Philippines set to roll out tough no-smoking law
MANILA (Reuters) – Philippine President Rodrigo Duterte is set to sign a regulation this month banning smoking in public across Southeast Asia’s second-most populous country, rolling out among the toughest anti-tobacco laws in the region.
Public health campaigners who have long battled against the country’s hefty tobacco lobby welcomed the push to end smoking in public places and said they believed Duterte, with his tough anti-vice record, was the man to do it.
Health Secretary Paulyn Jean Rosell-Ubial told Reuters on Tuesday she hoped the president would sign the ban, which expands the definition of public places, into law before the end of October and that it would come into effect next month.
She was quoted by newspapers as saying that no smoking would be allowed in public places, whether indoor or outdoor.
“Parks, bus stations, and even in vehicles. All these are considered public places,” she said, according to media. She later clarified the law would apply only to public vehicles.
Designated smoking areas will be set up, at least 10 meters (33 feet) outside buildings, according to a draft of the executive order seen by Reuters.
Around 17 million people, or nearly a third of the adult population, smoke in the Philippines, according to a 2014 report by Southeast Asia Tobacco Control Alliance, – the second highest in the region after Indonesia.

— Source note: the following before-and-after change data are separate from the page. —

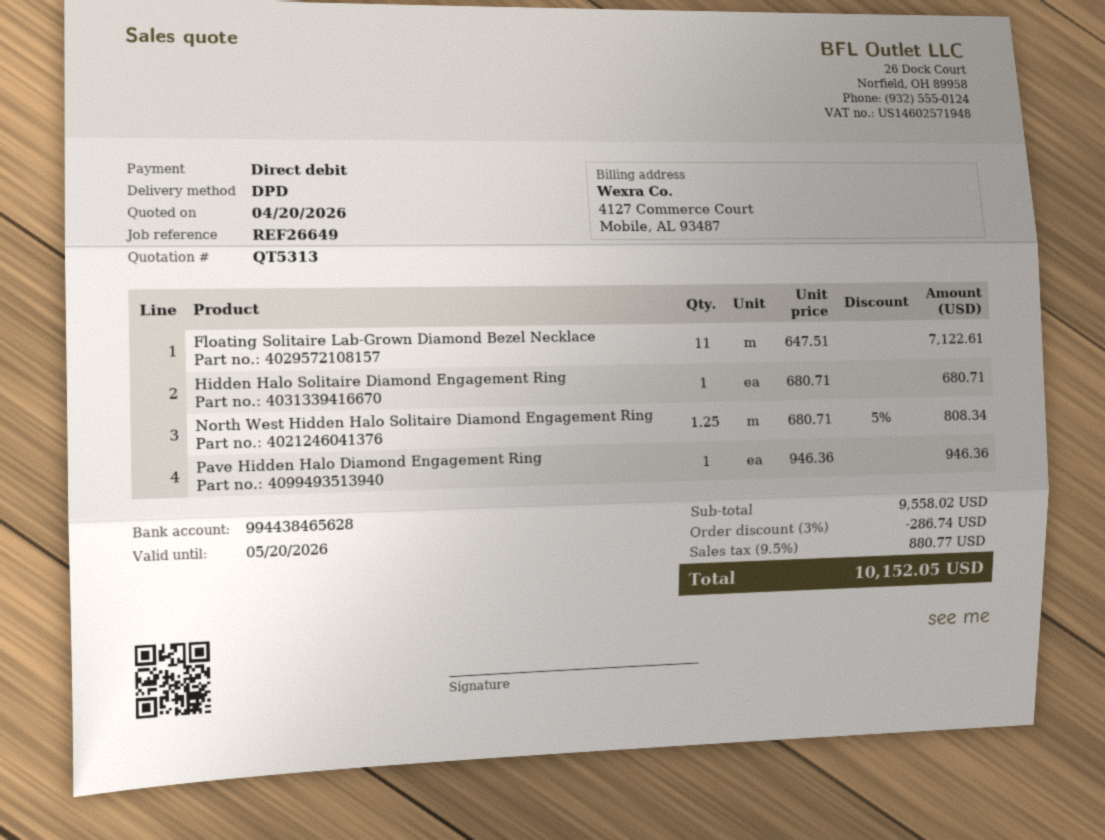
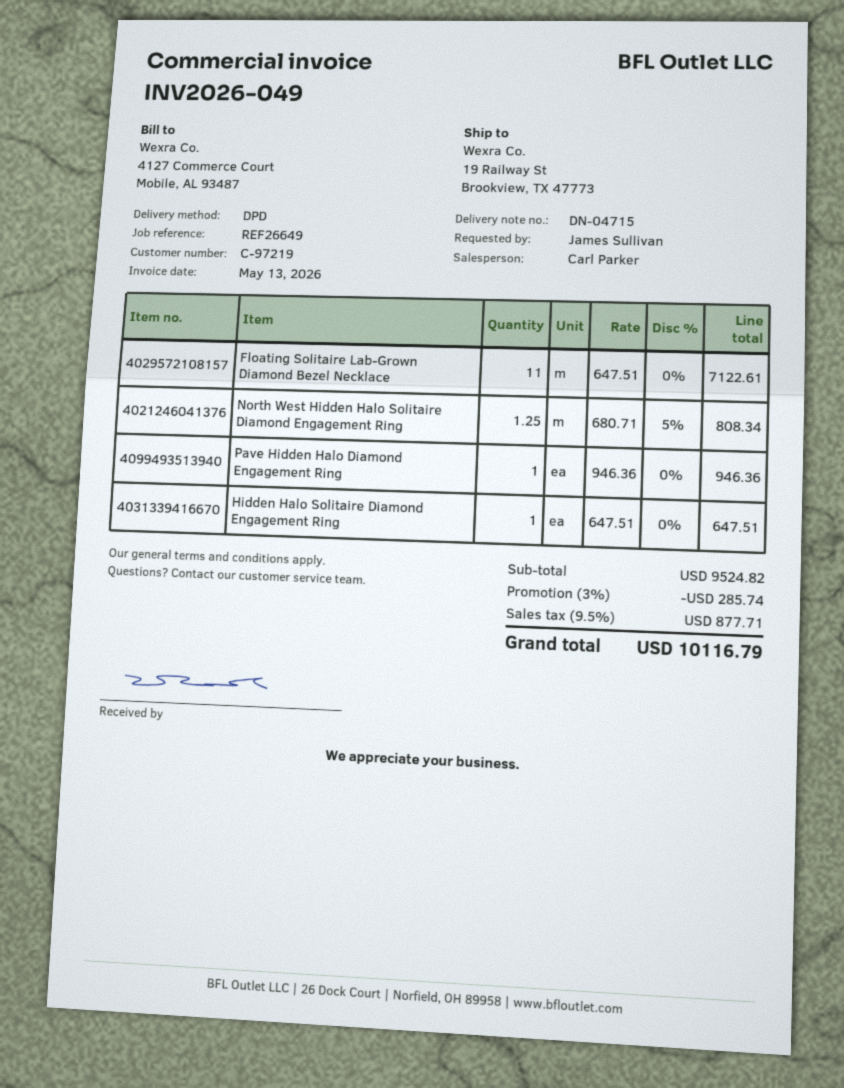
Hidden Halo Solitaire Diamond Engagement Ring: 1 x 680.71 = 680.71 -> 1 x 647.51 = 647.51
subtotal: 9558.02 -> 9524.82
discount: 3% = 286.74 -> 3% = 285.74
tax: 9.5% = 880.77 -> 9.5% = 877.71
total: 10152.05 -> 10116.79

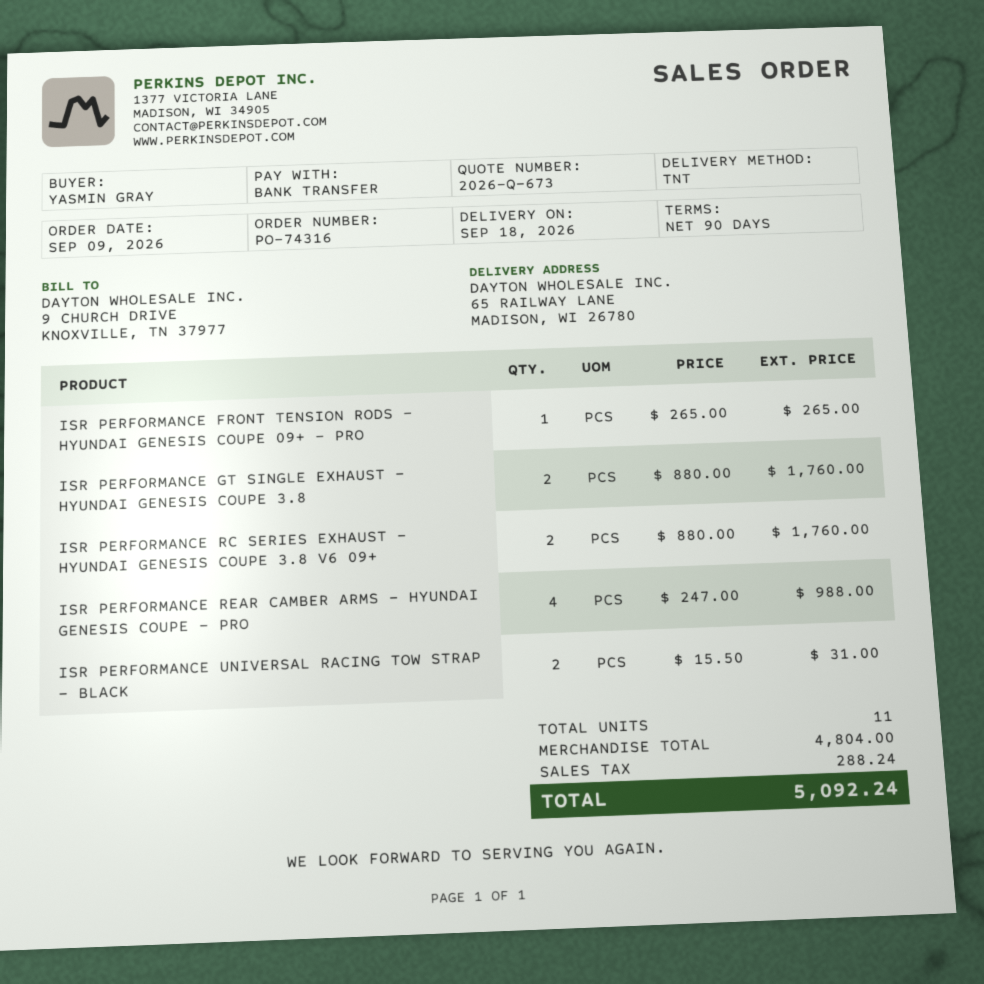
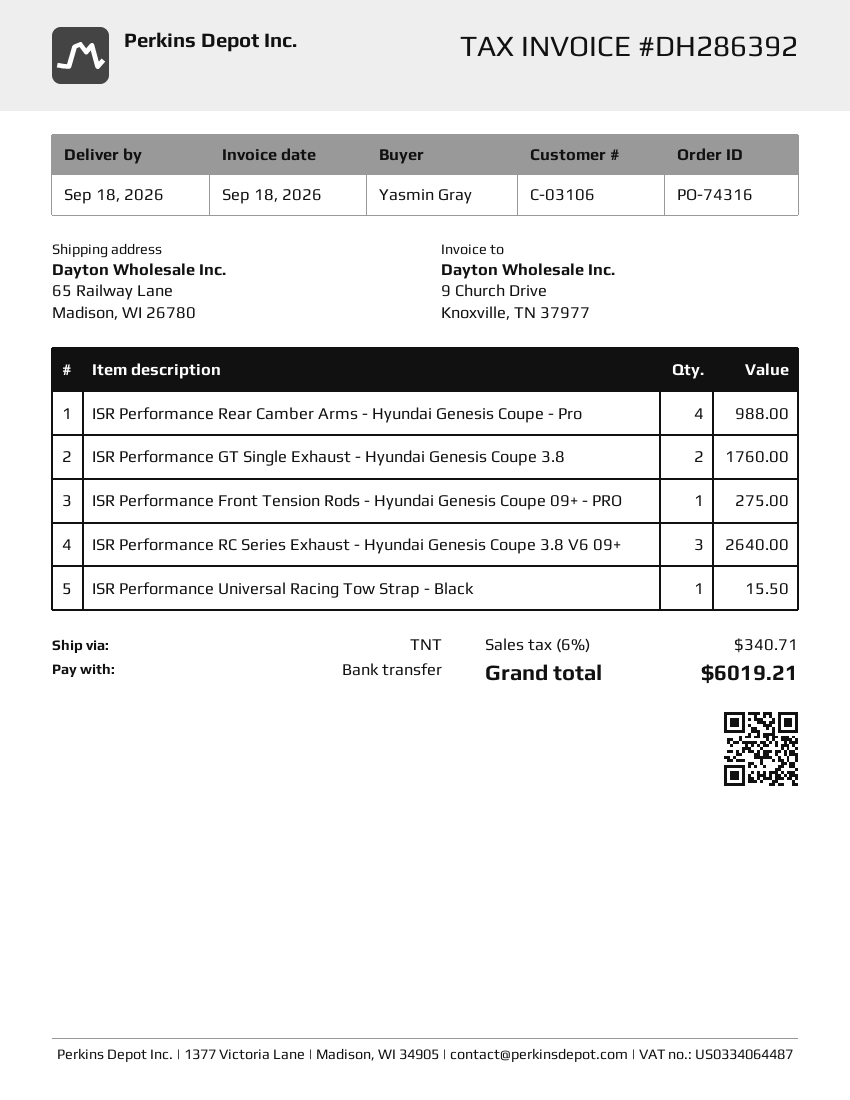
ISR PERFORMANCE FRONT TENSION RODS - HYUNDAI GENESIS COUPE 09+ - PRO: 1 for 265.00 -> 1 for 275.00
ISR PERFORMANCE RC SERIES EXHAUST - HYUNDAI GENESIS COUPE 3.8 V6 09+: 2 for 1760.00 -> 3 for 2640.00
ISR PERFORMANCE UNIVERSAL RACING TOW STRAP - BLACK: 2 for 31.00 -> 1 for 15.50
tax: 288.24 -> 340.71
total: 5092.24 -> 6019.21

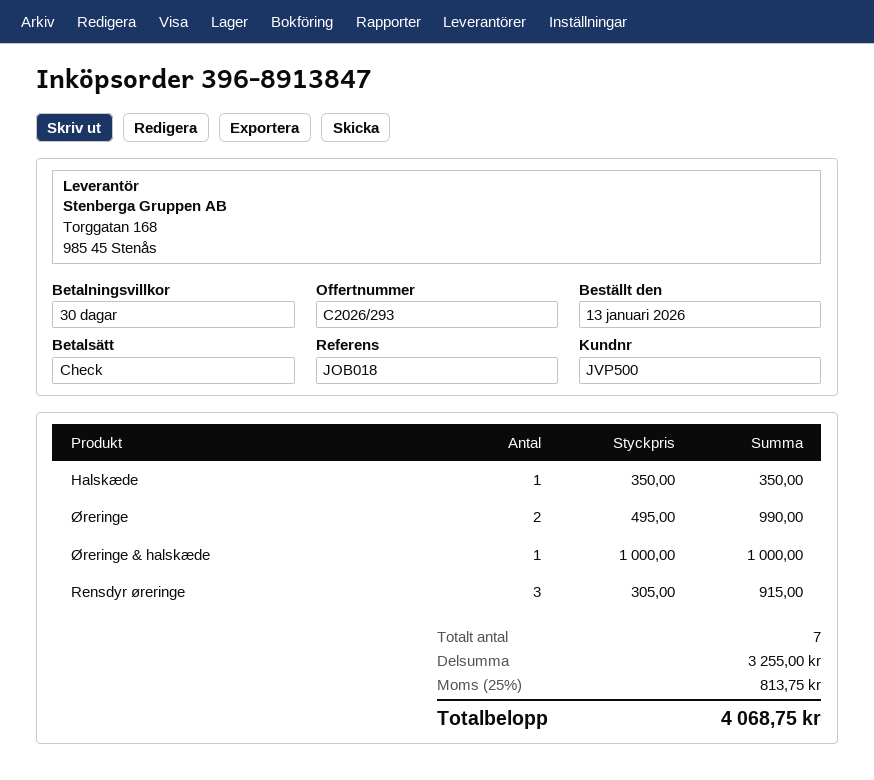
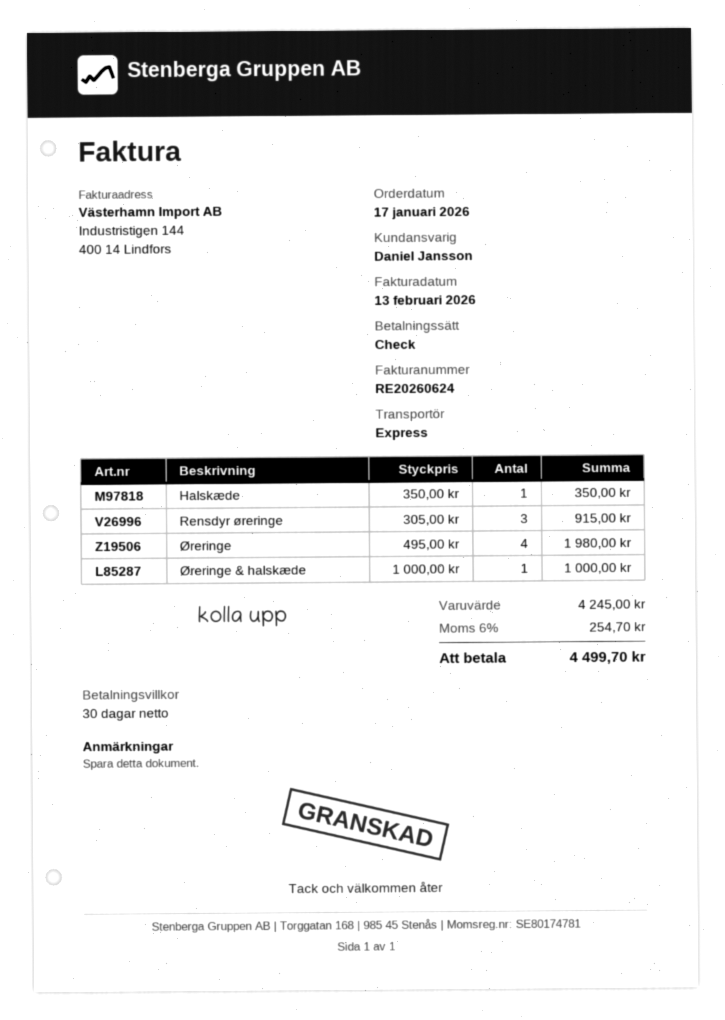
order date: 2026-01-13 -> 2026-01-17
Øreringe: 2 x 495.00 = 990.00 -> 4 x 495.00 = 1980.00
subtotal: 3255.00 -> 4245.00
tax: 25% = 813.75 -> 6% = 254.70
total: 4068.75 -> 4499.70

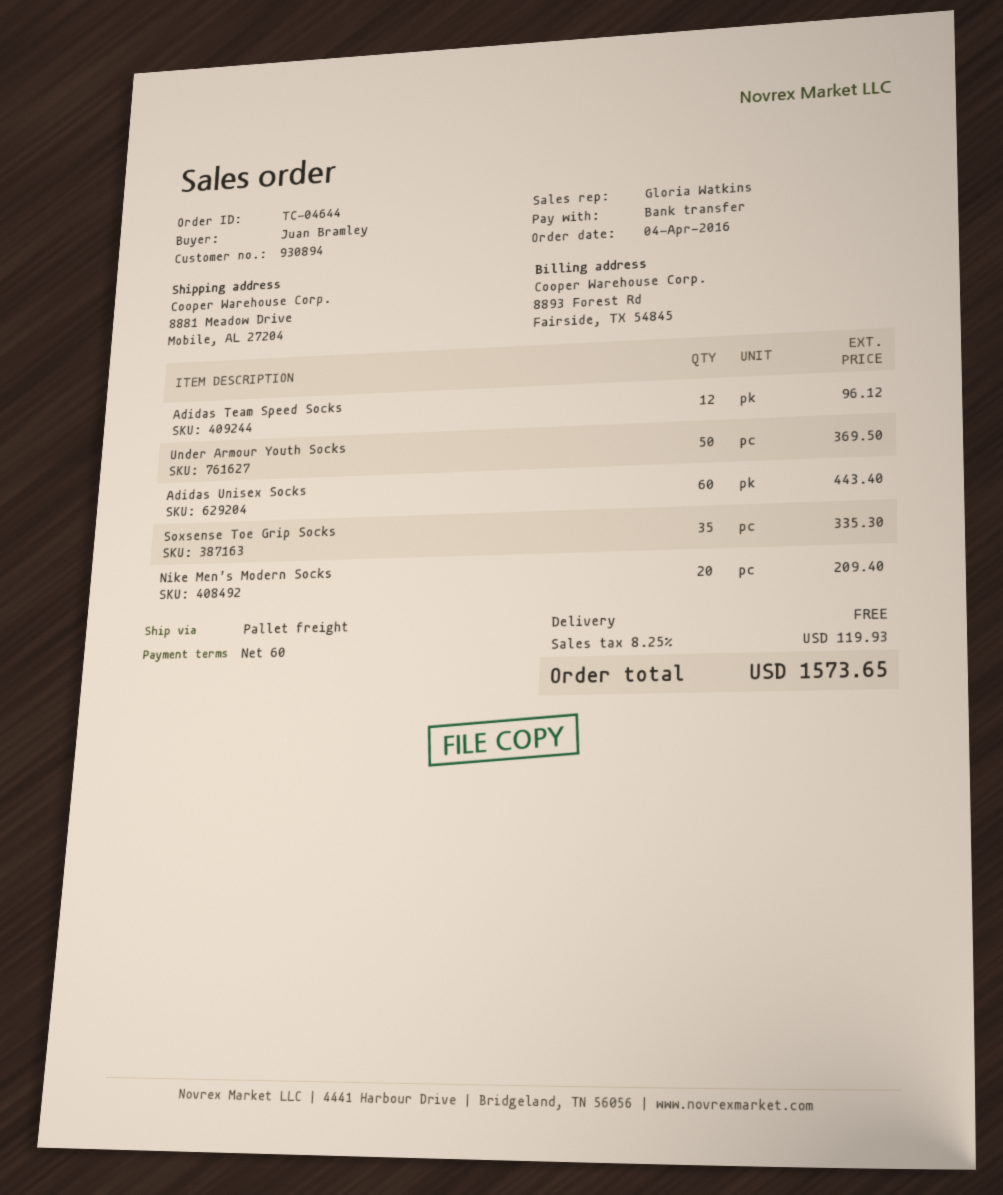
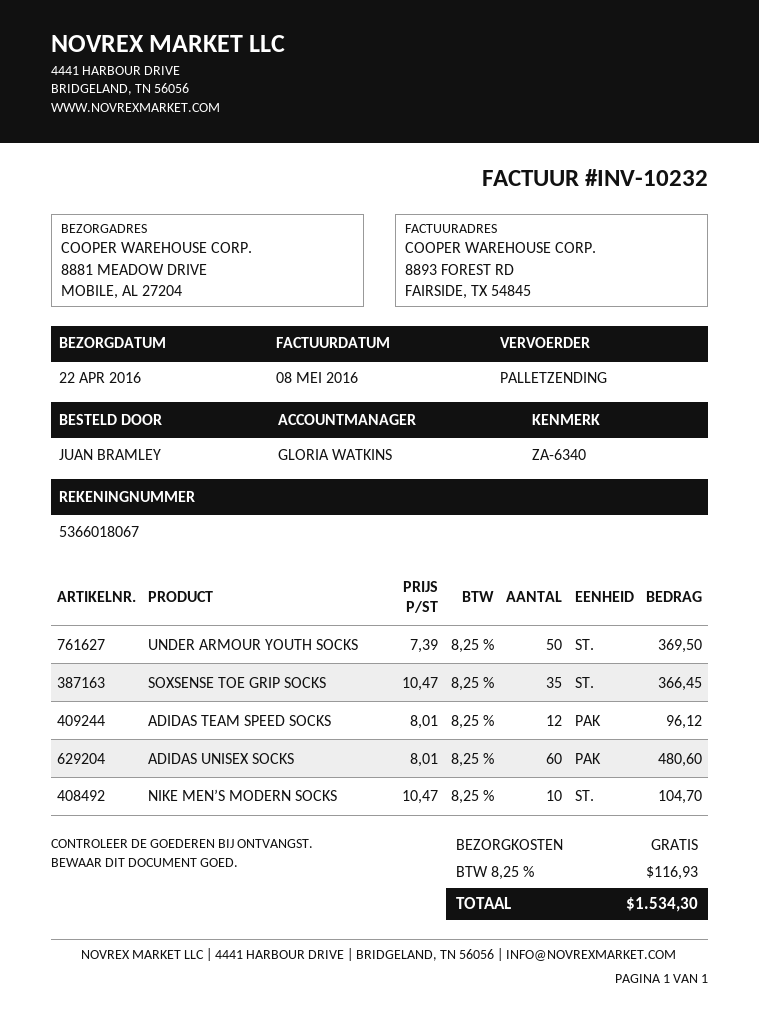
Adidas Unisex Socks: 60 for 443.40 -> 60 for 480.60
Soxsense Toe Grip Socks: 35 for 335.30 -> 35 for 366.45
Nike Men’s Modern Socks: 20 for 209.40 -> 10 for 104.70
tax: 8.25% = 119.93 -> 8.25% = 116.93
total: 1573.65 -> 1534.30

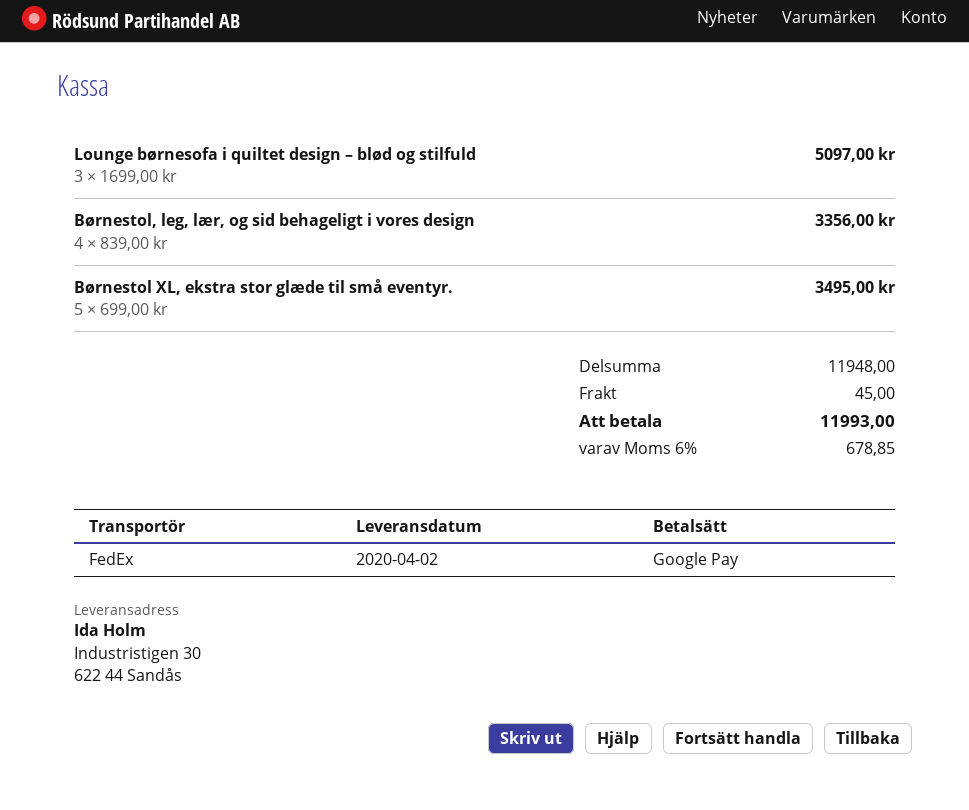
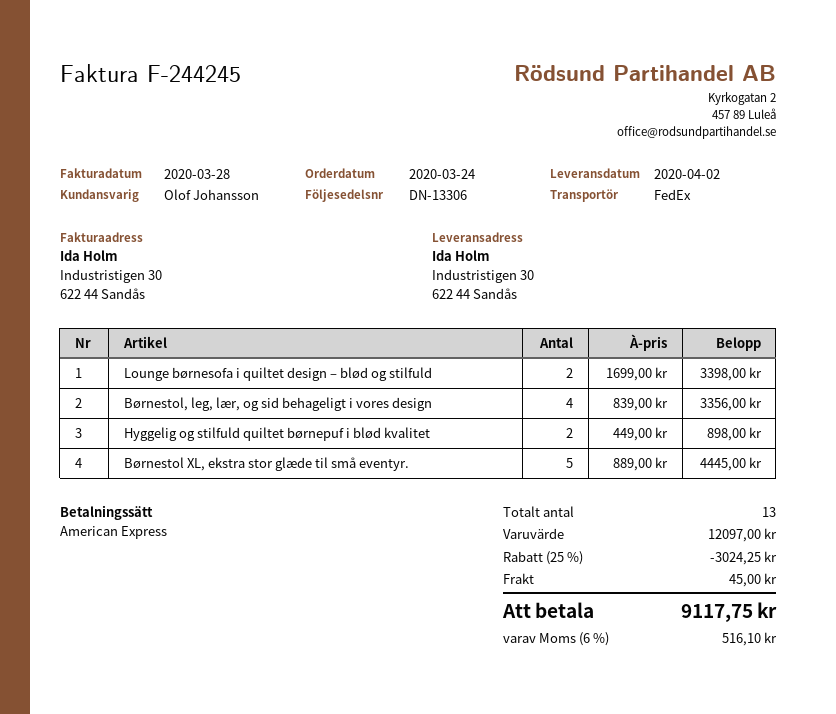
payment method: Google Pay -> American Express
Lounge børnesofa i quiltet design – blød og stilfuld: 3 x 1699.00 = 5097.00 -> 2 x 1699.00 = 3398.00
Børnestol XL, ekstra stor glæde til små eventyr.: 5 x 699.00 = 3495.00 -> 5 x 889.00 = 4445.00
Hyggelig og stilfuld quiltet børnepuf i blød kvalitet: none -> 2 x 449.00 = 898.00
subtotal: 11948.00 -> 12097.00
discount: none -> 25% = 3024.25
tax: 6% = 678.85 -> 6% = 516.10
total: 11993.00 -> 9117.75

Nearly half of all Filipino men and 9 percent of women smoke and experts say the habit costs the economy nearly $4 billion in healthcare and productivity losses every year.
Sandra Mullin of Vital Strategies, a global public health organisation, said smoke-free laws reduced smoking prevalence by 4 percent, if fully comprehensive.
Marlboro owner Philip Morris International, estimated to hold more than 70 percent of the Philippines market through its joint venture with Fortune Tobacco, will be among the international producers most affected by the proposed ban.
In 2015, the Philippines accounted for almost 1 in every 13 cigarettes sold by Philip Morris globally, though analysts estimated it was worth a far smaller 2 percent of profit.
A spokeswoman for Philip Morris International referred queries on the proposed ban to the Philippine Tobacco Institute, which represents tobacco interests in the country.
A spokesman for the institute said he had no immediate comment on the proposed ban.
The proposed smoking ban replicates on a national level an existing law in Davao City, where Duterte ruled as mayor for 22 years until his rise to the presidency earlier this year.
Penalties for breaking the anti-smoking law in Davao can include a 5,000 Philippine peso ($103) fine or four months in prison.
When Duterte was in Davao, he once personally forced a man to stub out his cigarette and eat it after he refused to stop smoking in a restaurant, according to media reports.
A government spokesman declined to comment on the incident but said:
“Certainly in Davao, the sentiment and business establishments support a smoke-free Davao. The president sees it as something that’s not ideal for health…and this is part of the public well-being,” Ernesto Abella said.
Duterte also rolled out a number of other strict rules in the city of 1.5 million during his term as mayor, including banning late-night drinking and karaoke, and a 10 p.m. curfew for school children. He also oversaw a severe crackdown on narcotics and crime in the city, earning him the nickname “The Punisher”.
The 71-year old won the presidency on a promise of widening that crackdown throughout the country of 100 million. Over 3,600 people, mostly small-time drug user and dealers, have died in police operations and alleged vigilante killings since he took office in June.
Anti-tobacco activists said Duterte’s reputation meant the nationwide smoking ban would be implemented.
“This is effectively a scaling up of the Davao City plan,” said Ralph Degollacion of Health Justice Philippines, a local NGO.
“We know his track record…and given the political will in his government, we’re confident that in terms of implementation he will really push it,” he said.
When asked if the ban could extend to alcohol and gambling – both multi-million dollar industries – government spokesman Abella said there were no such plans in the offing and that bars and casinos were continuing to operate normally.
BIG TOBACCO UNDER PRESSURE
The nationwide ban is set to be among the strictest no-smoking laws in Southeast Asia. The region is home to nearly 10 percent of the world’s smokers and while most countries have partial smoking bans in place, enforcement is often lax.
The Philippines ban will also cover ‘vaping’ or the use of electronic cigarettes.
For tobacco companies, already under pressure from tobacco tax hikes under the previous government, that’s bad news.
“A smoking ban could see any further recovery in the sales dynamics in the market stall,” Owen Bennett, equity analyst at Jefferies International, said in a note.
Duterte’s government has also proposed increasing taxes on cigarettes and other tobacco products, Finance Undersecretary Karl Kenneth Chua said. The tax would build on a landmark tax-hike imposed by the previous government, but Chua did not elaborate on how much additional revenue the government was expected to net.